17/02/2022  -  Rapport  12692

Orpea, l'immobilier comme cash machine

Sollicité par la CFDT et la CGT, un expert international des circuits financiers publie un rapport sur la politique d'investissements immobiliers du groupe Orpea et ses montages destinés à générer des profits considérables.

Pendant l'enquête de Victor Castanet sur Orpea (et son business model), la CFDT Santé-sociaux et la CGT Santé action sociale ont sollicité le cabinet Cictar (Center for International Corporate Tax Accountability and Research), expert des finances de l' aged care à l'échelle mondiale - basé en Australie, il est notamment financé par des cotisations de syndicats de plusieurs pays.

Lors d'une conférence de presse ce 24 février, les deux organisations syndicales et Jason Ward le principal analyste de Cictar ont présenté le fruit de cette enquête : un rapport sur les circuits financiers du groupe Orpea, dont l'activité se déploie de façon exponentielle sur le plan européen et international.

Le rapport décrit comment il siphonnerait ses Ehpad pour financer des investissements immobiliers jusqu'à devenir un « empire immobilier » européen, et ce par le biais notamment de 40 filiales luxembourgeoises, dont 37 ne sont pas répertoriées dans les documents officiels et détiendraient des dizaines de millions d'euros d'actifs.

Le portefeuille immobilier d'Orpea, d'une valeur de 7,4 milliards d'euros, a été constitué par endettement, et les coûts financiers ont augmenté deux fois plus vite que les revenus. Cictar prend ainsi l'exemple (juteux) du groupe allemand Residenz Gruppe de 36 maisons de retraite, racheté par Orpea en 2015 via un crédit-bail, outil privilégié dans sa politique d'acquisition. Parallèlement le personnel de première ligne y a été réduit de 10%.

Le rapport le rappelle, le Parquet national financier a ouvert une enquête en 2017 pour complicité de fraude fiscale et blanchiment aggravé sur le groupe Orpea. En cause : le montage financier lui ayant permis d'acheter certains Ehpad en France. L 'Office central de lutte contre la corruption et les infractions financières et fiscales (OCLCIFF) a mené en mars 2021 une perquisition à son siège de Puteaux à la recherche de sociétés écrans, d'intermédiaires offshore, de rétrocommissions....

« Un modèle mondial alarmant »

Les responsables syndicales Mireille Stival (CGT) et Evelyne Rescanières (CFDT) ne s'avancent pas à parler d'illégalité, mais, dans un communiqué de presse du 22 février, « condamnent avec force » un « comportement totalement immoral » et s'interrogent sur les énormes flux immobiliers, ainsi que « sur les nombreuses opacités des opérateurs financiers et de leurs circuits ». Il est urgent, disent-elles d'ouvrir d'une enquête parlementaire qui permettrait, en plus de la mission conjointe IGAS/IGF, « de faire toute la lumière».

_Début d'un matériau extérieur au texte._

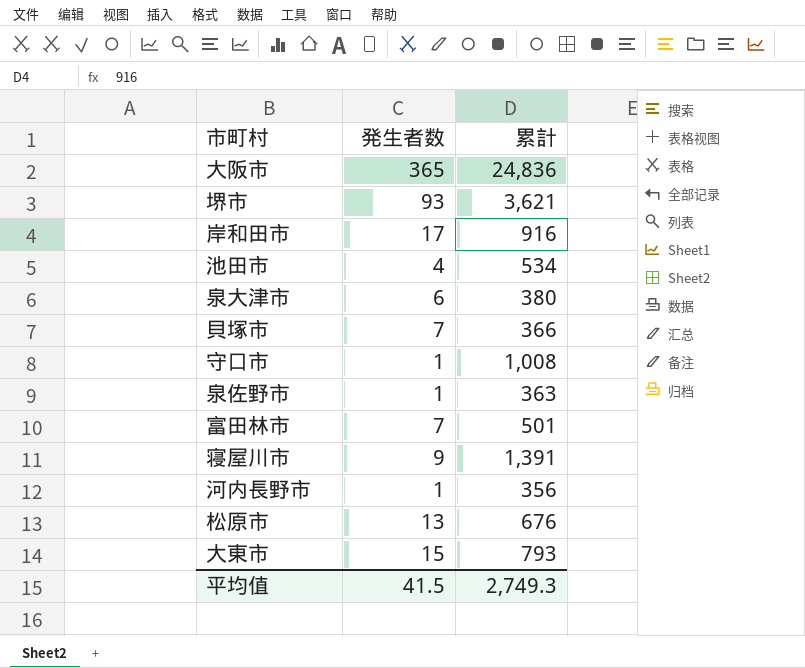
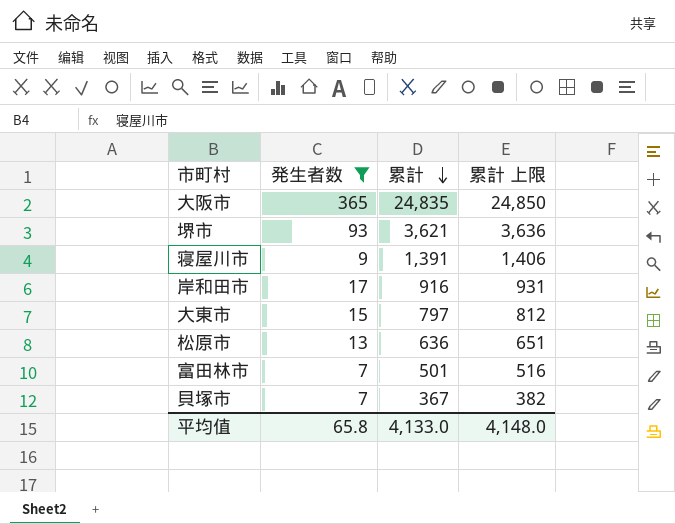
filter: none -> 発生者数 >= 7
row order: none -> 累計 descending
column 累計 上限 | formula: none -> [累計] + 15
大阪市 | 累計: 24,836 -> 24,835
大東市 | 累計: 793 -> 797
松原市 | 累計: 676 -> 636
貝塚市 | 累計: 366 -> 367
平均值 | 発生者数: 41.5 -> 65.8
平均值 | 累計: 2,749.3 -> 4,133.0

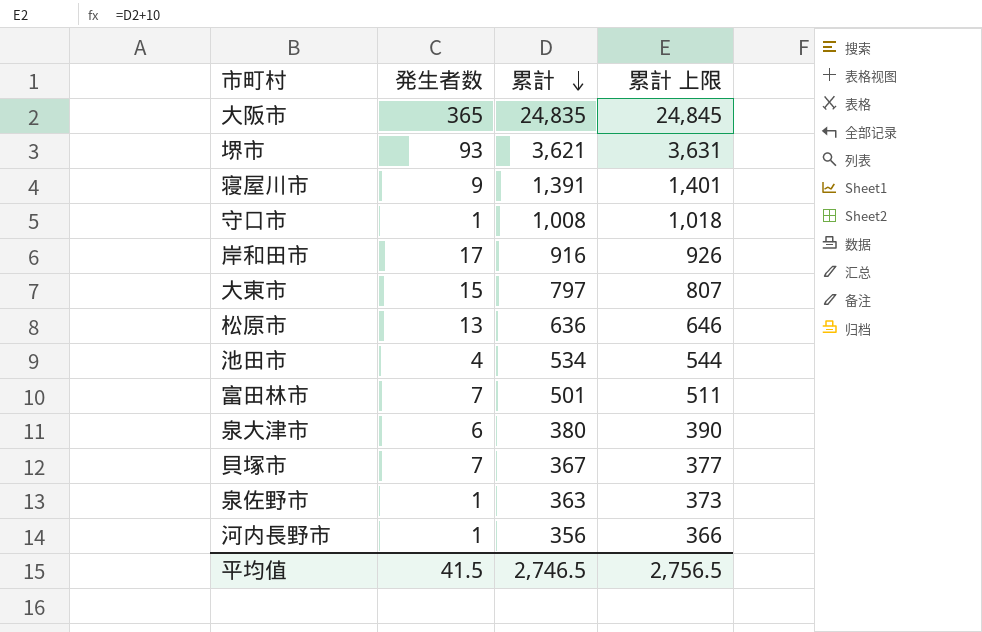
filter: 発生者数 >= 7 -> none
column 累計 上限 | formula: [累計] + 15 -> [累計] + 10
平均值 | 発生者数: 65.8 -> 41.5
平均值 | 累計: 4,133.0 -> 2,746.5
平均值 | 累計 上限: 4,148.0 -> 2,756.5

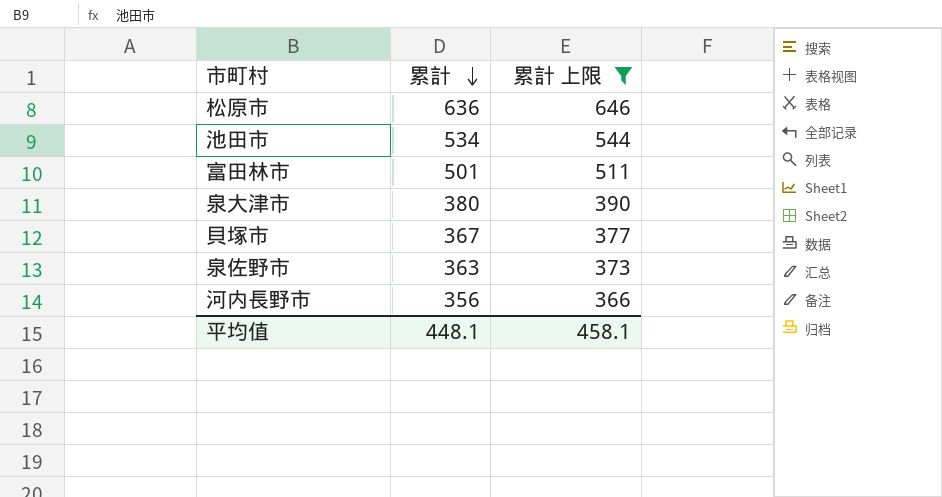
filter: none -> 累計 上限 <= 646
column 発生者数 | position: 2 -> none
平均值 | 累計: 2,746.5 -> 448.1
平均值 | 累計 上限: 2,756.5 -> 458.1

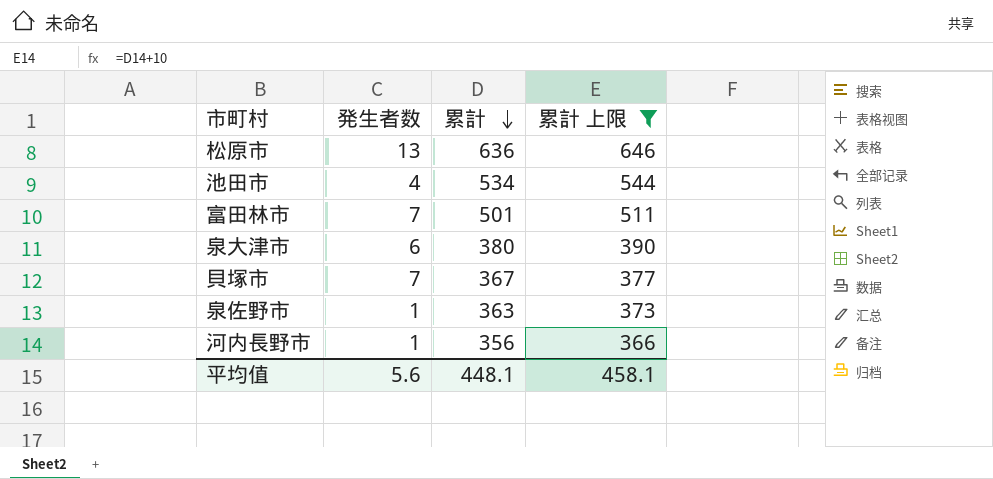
column 発生者数 | position: none -> 2

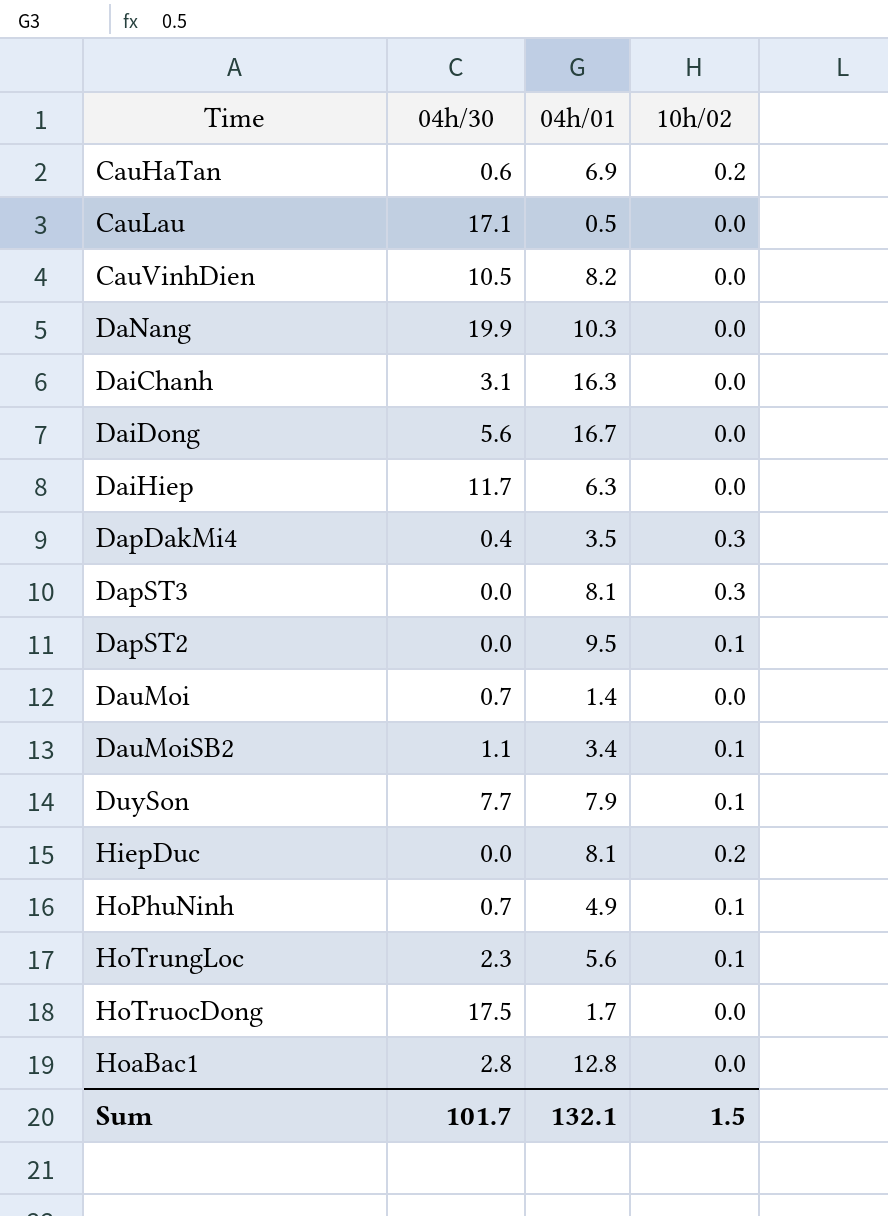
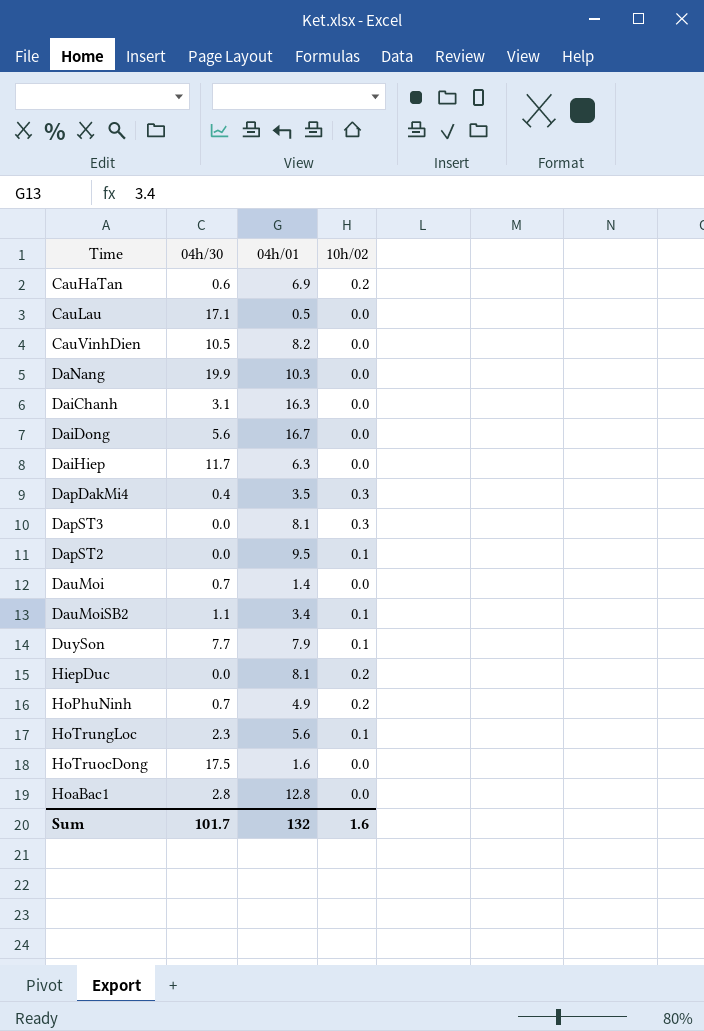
HoPhuNinh | 10h/02: 0.1 -> 0.2
HoTruocDong | 04h/01: 1.7 -> 1.6
Sum | 04h/01: 132.1 -> 132
Sum | 10h/02: 1.5 -> 1.6

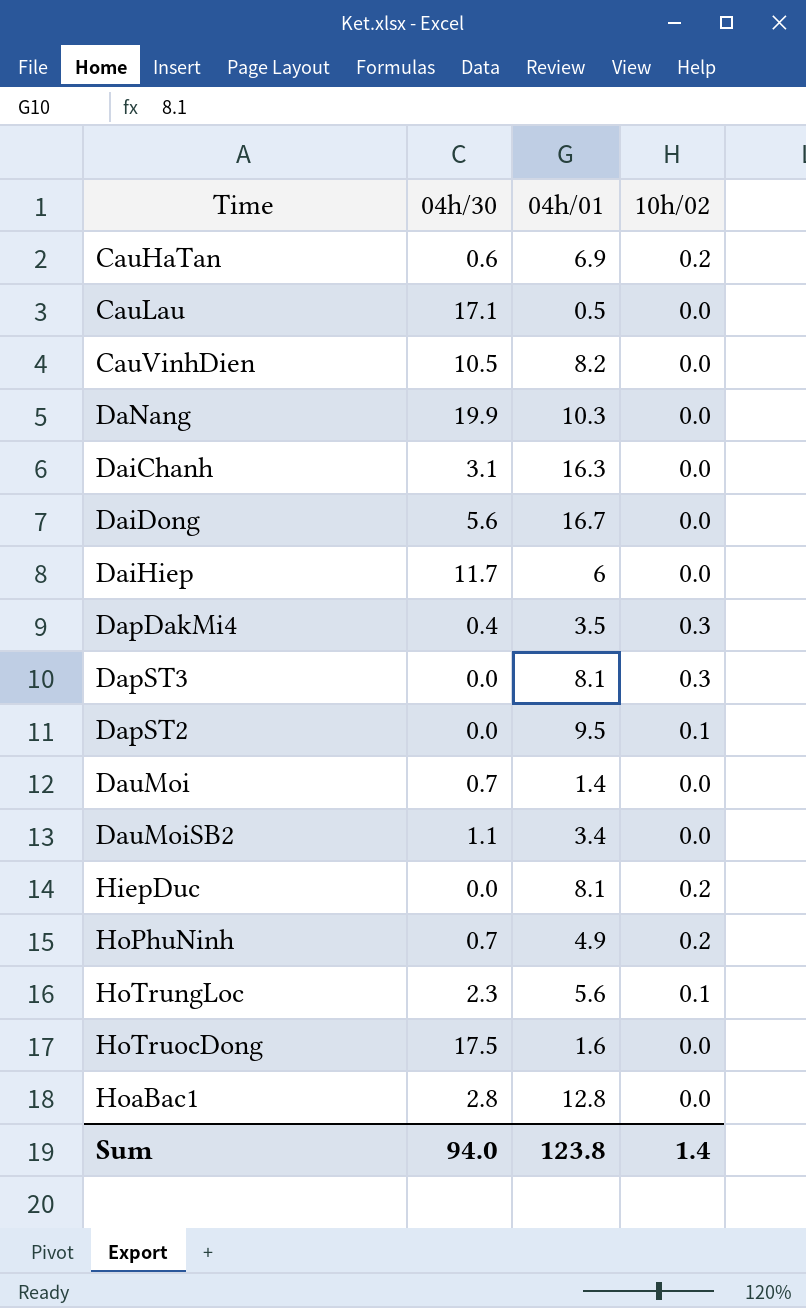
row DuySon: 7.7 | 7.9 | 0.1 -> none
DaiHiep | 04h/01: 6.3 -> 6
DauMoiSB2 | 10h/02: 0.1 -> 0.0
Sum | 04h/30: 101.7 -> 94.0
Sum | 04h/01: 132 -> 123.8
Sum | 10h/02: 1.6 -> 1.4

Jason Ward déclare, lui, qu'Orpea représente « un modèle mondial alarmant de grands opérateurs de soins à but lucratif. Les fonds publics ainsi que les sommes payées par les résidents et leurs familles - destinés à soutenir les plus vulnérables - sont détournés des soins pour générer des profits. La pandémie mondiale a brutalement révélé le problème structurel sous-jacent et maintenant les demandes pour plus de transparence et de responsabilité ne peuvent être ignorées. »

La CFDT, la CGT et le cabinet Cictar demandent un examen immédiat des finances et des performances opérationnelles d'Orpea, une plus grande transparence financière, des contrôles sur l'utilisation de l'argent public, ainsi que des garanties en matière de droits des travailleurs et de protection des syndicalistes ou lanceurs d'alerte des personnels .

Avant de rendre public son rapport, Cictar a soumis une liste de questions à Orpea qui n'y a pas répondu. Le groupe a annoncé, mercredi, qu'il reportait au 30 avril au plus tard la publication complète des comptes 2021 initialement prévue à la mi-mars, disant attendre la mise à disposition de différents rapports et premières conclusions des enquêtes externes et indépendantes, prévues respectivement mi-mars et mi-avril.